“Money is something I’ve always liked,” said a 12-year-old Jacob Rees-Mogg in a 1982 interview. “I’ve always wanted to be rich.” Now a multi-millionaire, the former Tory MP, Brexiteer — and star of his own reality TV show, Meet the Rees-Moggs — has done just that.
In 2019, Spears Magazine put his net worth as “well over £100 million”, thanks in part to his fund management firm, Somerset Capital Management, and his extensive property portfolio.
In 2007, Rees-Mogg married into further money. His wife, Helena de Chair, is the daughter of the aristocrat Somerset de Chair and Lady Juliet Tadgell, who inherited the Fitzwilliam family’s £45 million fortune at age 13. De Chair stands to inherit everything.
As an MP, Rees-Mogg declared farmland and property in Somerset and London. But the former politician has other valuable assets. From his Grade II listed country estate to his Westminster townhouse, here’s a look at the properties Rees-Mogg has called home.
Current: Gournay Court, West Harptree, Somerset
Cut from red sandstone, Rees-Mogg’s sprawling Grade II listed house is the family’s primary home, alongside Cowley Street. It is also where Meet the Rees-Moggs is filmed.
“In Somerset, we have a mansion,” explains one of his sons in the trailer. The clip also reveals original fireplaces, an arched Tudor entrance flanked by two Doric columns and a wood-panelled dining room. There are shots of the traditional interiors, enormous portraiture and of staff polishing silver candelabras.
Gournay Court was built around 1600 by surgeon and natural historian Frank Buckland. By the end of the century the property had become part of the Duchy of Cornwall where it remained until the early 20th century.
During the First World War, it was used as a Red Cross hospital, chosen in part because it had been newly renovated for Prince John, the epileptic son of Queen Mary and King George V, who had died before moving in. Rees-Mogg’s great aunt worked as a nurse here.
Rees-Mogg bought it for £2,911,000 in 2010.
He has adorned the interiors with portraits of his idols such as Margaret Thatcher, and he has a team of staff who run the place, and who are prominent characters in the show, particularly Shaun who acts as caretaker, driver and hostile graffiti remover.
There is also a historic chapel on site, which Rees-Mogg visits daily when he’s in Somerset. His Catholicism is a central part of the show and he provides a tour of the chapel where he reveals his collection of religious relics, including what he says is a fragment of the cross Jesus was crucified on.
Current: Westminster
In 2018, Rees-Mogg moved from Mayfair to a five-storey 18th Century townhouse on Cowley Street, metres away from the House of Commons. Rees-Mogg told ITV he had moved, “because Cowley Street is cheaper and I couldn’t afford a bigger property in Mayfair”

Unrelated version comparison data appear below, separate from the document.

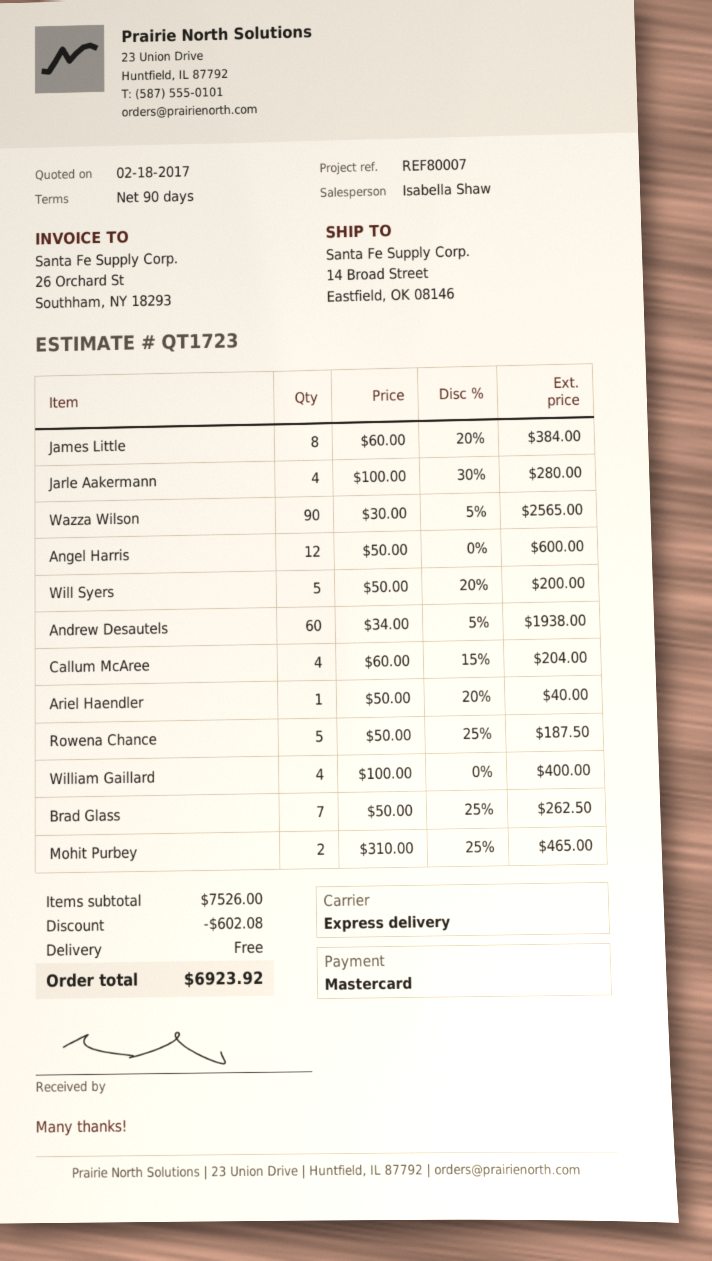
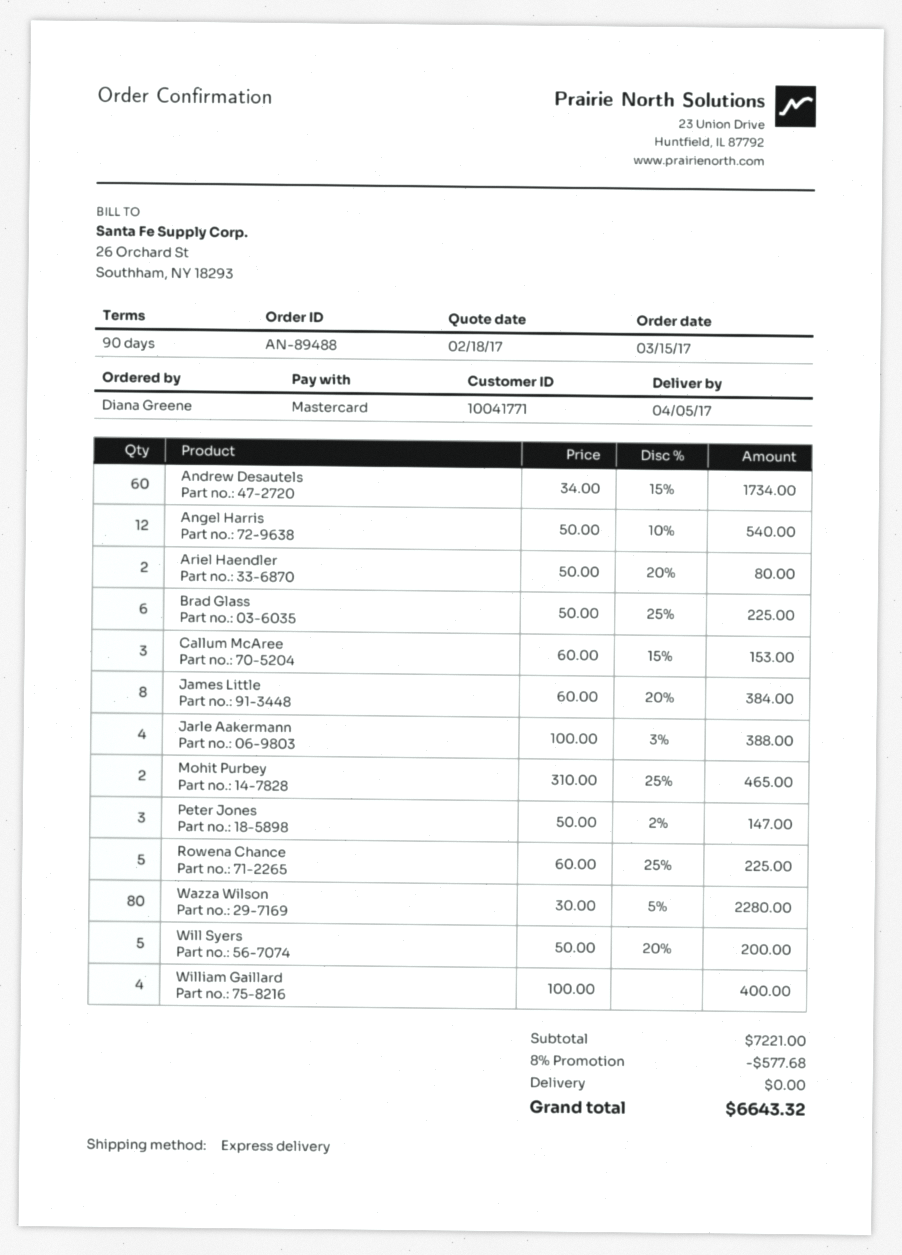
Jarle Aakermann: 4 x 100.00 - 30% = 280.00 -> 4 x 100.00 - 3% = 388.00
Wazza Wilson: 90 x 30.00 - 5% = 2565.00 -> 80 x 30.00 - 5% = 2280.00
Angel Harris: 12 x 50.00 = 600.00 -> 12 x 50.00 - 10% = 540.00
Andrew Desautels: 60 x 34.00 - 5% = 1938.00 -> 60 x 34.00 - 15% = 1734.00
Callum McAree: 4 x 60.00 - 15% = 204.00 -> 3 x 60.00 - 15% = 153.00
Ariel Haendler: 1 x 50.00 - 20% = 40.00 -> 2 x 50.00 - 20% = 80.00
Rowena Chance: 5 x 50.00 - 25% = 187.50 -> 5 x 60.00 - 25% = 225.00
Brad Glass: 7 x 50.00 - 25% = 262.50 -> 6 x 50.00 - 25% = 225.00
Peter Jones: none -> 3 x 50.00 - 2% = 147.00
subtotal: 7526.00 -> 7221.00
discount: 602.08 -> 577.68
total: 6923.92 -> 6643.32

Still, the new property wasn’t exactly cheap. Rees-Mogg bought it from former Tory party deputy chairman and businessman Lord Michael Ashcroft for £5,625,000, according to the Land Registry.
Rees-Mogg renovated the house, coming under formal investigation for not declaring that he received £6 million in loans from Saliston, one of his companies, which were invested in the property. This was not upheld, with the inquiry concluding the loans did not need to be registered.
The street has a vibrant political history. The Liberal Democrats HQ was based here until 2011. John Major based himself here when he quit as party leader in 1995 and took on the Eurosceptics. Nearby, on Lord North Street, Winston Churchill based himself to take on Neville Chamberlain in 1940 and Harold Wilson once claimed his townhouse there had been secretly bugged by MI5.
Current: Pall Mall
Saliston has owned the freehold of a building on Pall Mall since 2006, reported to be worth £4 million. According to the Land Registry, the building contains four flats and commercial premises, available under three separate leases.
A rental listing from 2016 advertised the commercial space for a total of £172,000 per year. Saliston owns investment properties worth a total of £7.84 million, according to its most recent accounting.
Past: Underhill Farm, Orchard Vale, Somerset
Underhill Farm, north-west of Rees-Mogg’s former constituency, Midsomer Norton, is about 10 miles from Gournay Court.
Title documents show the land was once owned by Rees-Mogg’s parents, before passing to their son. Since 2014, though, the farm has been officially listed as owned by Thomas Meadows, a business manager with links to the family’s companies, and Richard Cussell, a solicitor specialising in tax and inheritance planning.
Past: The Old Rectory, Hinton Blewett, Somerset
No longer owned by the Rees-Mogg family, the Grade II listed Old Rectory was the former politician’s childhood home between 1978 and 2001.
The house has five reception rooms, six bathrooms , an indoor swimming pool, pastry kitchen, walled garden and gym. It was listed for sale for £2.75 million last year.